Woman judge at BagelFest West
· ·

The Women Behind the Bagels: Founders, Flavor, and Power Moves

Some of the Best Stories Were Standing Behind the Table

Whenever I cover food events, I pay attention to more than what is plated. I want to know who built the business, who shaped the brand, and who knows how to turn a good product into something people remember.

That is why BagelFest West 2026 was more than a festival about bread. It was also a showcase for entrepreneurship, hospitality, and the kind of leadership women have been bringing to food spaces for generations, whether they always get credit for it or not.  

The bagels may have drawn the crowd, but many of the most interesting stories were the women behind the tables, behind the counters, and behind the strategy.

Women Have Always Been the Real Food Infrastructure

Long before food entrepreneurship became trendy, women were already doing the work.
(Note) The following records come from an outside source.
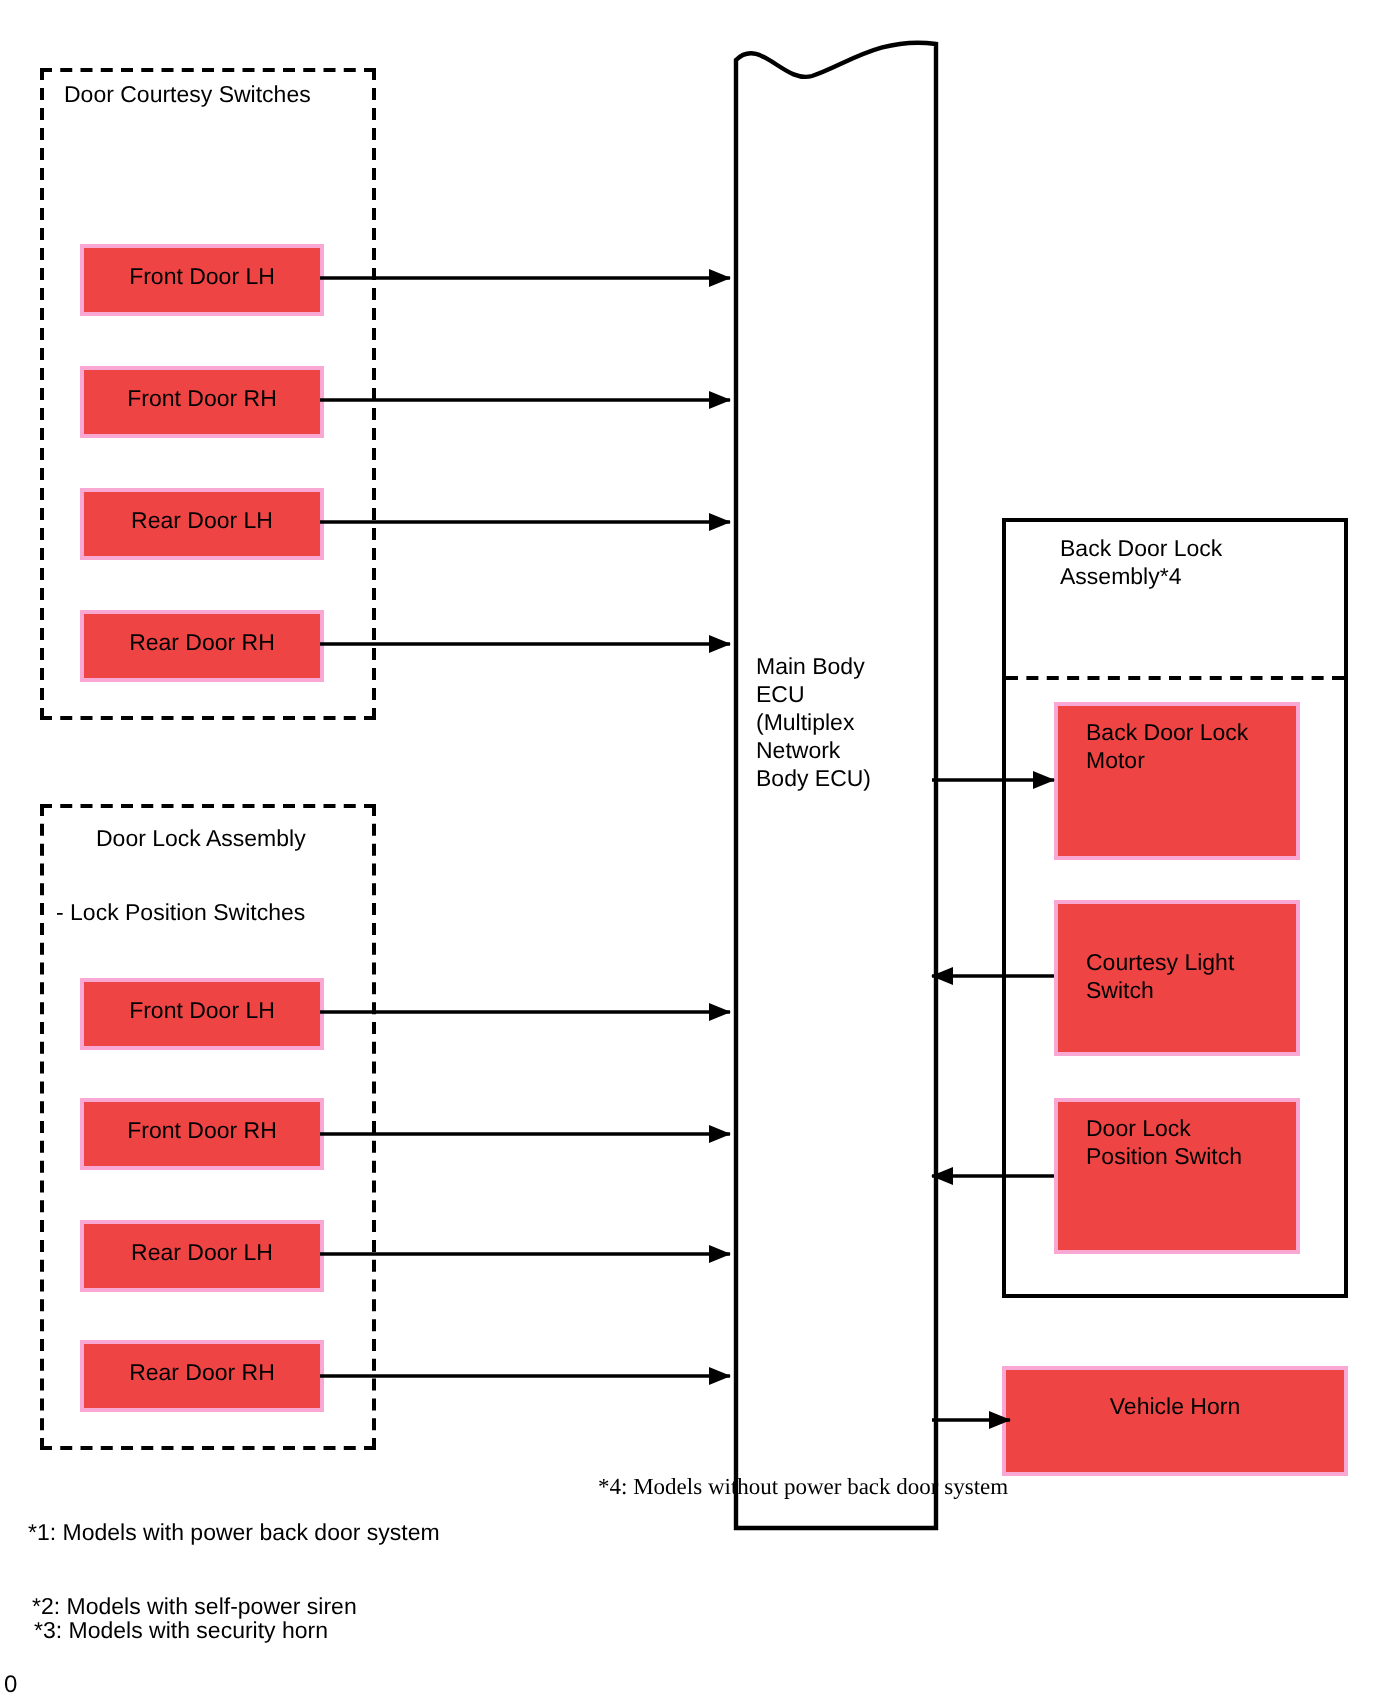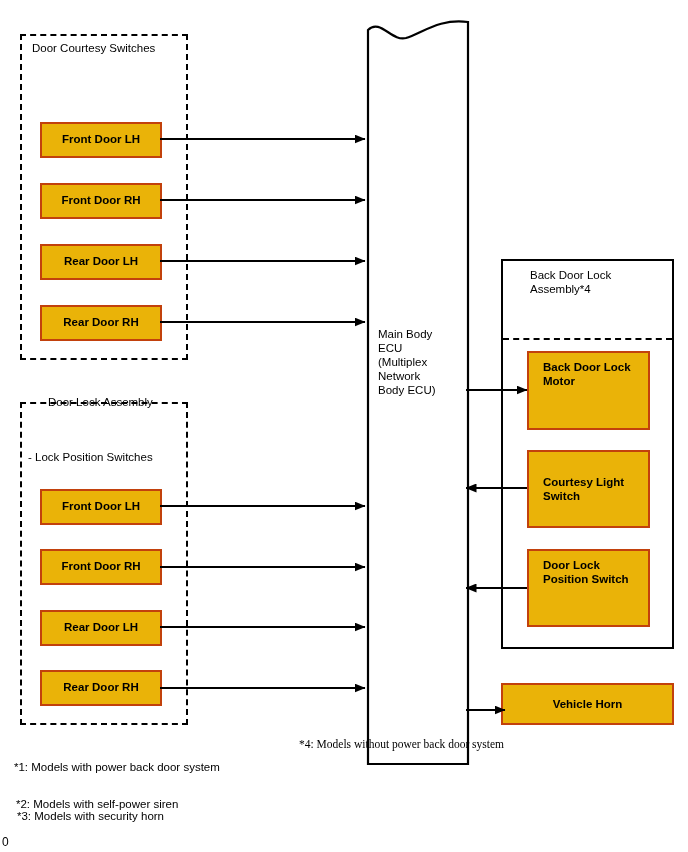"Front Door LH" .box { background: #eab308 -> #ef4444; border: 2px solid #c2410c -> 2px solid #f9a8d4; font-weight: bold -> none }
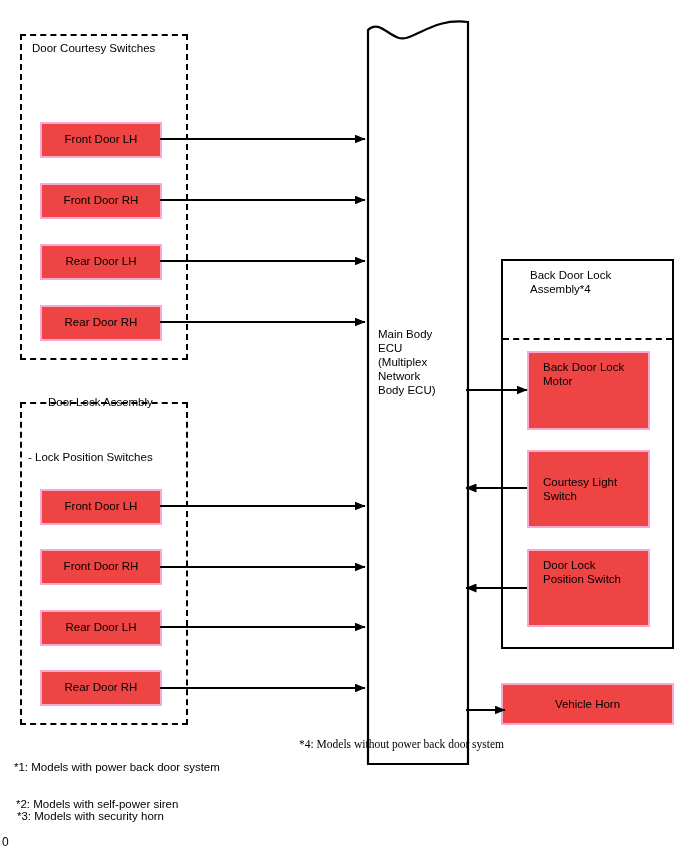"Door Lock Assembly" div.group-title { top: 395px -> 413px }
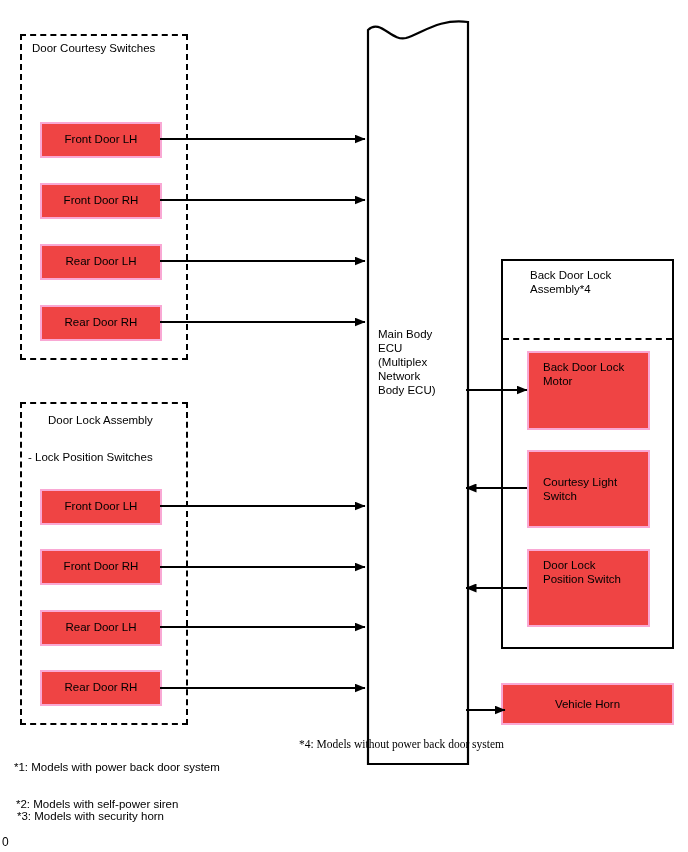"Vehicle Horn" div.abs { height: 42px -> 55px }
They fed families, stretched budgets, built recipes into legacies, and created community through kitchens that rarely made headlines.

Many of us come from women who could make a meal out of almost nothing and still serve it with style. We know food labor has often been undervalued, even while it held households together.

So when I see women stepping into ownership, scaling brands, and commanding attention in culinary spaces, I do not see a trend. I see overdue recognition.

Hospitality Is a Power Skill

One standout from BagelFest West was Hank’s Bagels, where Kelley Faris and Trevor Faris shared that one of the best parts of the event was meeting supporters they had previously only known online. They also noted how meaningful it was to connect with customers in person.  

That detail matters because community is not accidental. Loyal customers do not appear out of thin air. They are cultivated through consistency, warmth, trust, and quality over time.

Women founders often understand this instinctively. We know that how people feel in your presence can become part of your business model. Hospitality is not fluff. Hospitality is leverage.

Flavor Is Branding You Can Taste

A smart brand tells a story before the first bite. A great food brand continues that story after the last bite.

BagelFest West highlighted businesses willing to push beyond the expected. Rise Bagels gained recognition for inventive combinations that blended global flavors, sweet notes, savory depth, and visual flair.  

That kind of creativity is bigger than menu development. It is identity work.

Women in business often understand that presentation and substance should travel together. We know packaging matters, but we also know the inside must deliver. That truth applies whether you are selling bagels, beauty, consulting, or ideas.

Soft Power, Hard Results

There is a certain kind of leadership that gets underestimated because it does not always arrive loudly. It shows up in emotional intelligence, calm problem-solving, remembering details, reading a room, and making people feel valued.

That kind of leadership is often described as soft. I would describe it as effective.

Food businesses especially depend on repeat relationships. People return to places where they feel welcomed, seen, and satisfied. Women who lead with emotional intelligence are often building stronger foundations than people realize.

Built Between School Runs, Spreadsheets, and Late Nights

One reason I admire women founders is that many are building businesses while carrying multiple responsibilities at once. They are managing staff, family, finances, branding, customer service, and their own wellbeing, often in the same week.

That reality rarely gets enough attention.

So when I see women thriving in food entrepreneurship, I know I am not just looking at pretty pastries or polished storefronts. I am looking at stamina, systems, sacrifice, and strategy.

That deserves respect.

She Should Own the Recipe and the Building

Consumers today want more than products. They want authenticity, connection, and brands with personality. Those are areas where many women-led businesses naturally excel because they tend to understand relationships as part of the value proposition.

BagelFest West drew more than 1,000 attendees to its sold-out debut, which shows there is strong demand for thoughtful food experiences and founder-driven brands.  

As the specialty food economy grows, women should not simply participate. Women should own, scale, license, franchise, and lead.

More Than Dough, This Is About Permission

The Women Behind the Bagels is not only a story about food. It is a reminder that talent often sits in plain sight until the market finally notices.

Many women are already carrying ideas that could become products, services, communities, or movements. Sometimes the difference between hidden potential and visible success is simply deciding to move.

If these founders can build devoted followings around dough, flavor, and experience, imagine what is possible with your own gifts.

Behind So Many Beautiful Things Is a Woman With a Plan

BagelFest West 2026 celebrated bagels, but it also spotlighted something I always love to see: women building smart, flavorful, culturally relevant businesses with staying power.

That is the kind of success story I will always make time for because behind many beautiful things is a woman who had a vision, made a list, solved a problem, and got to work.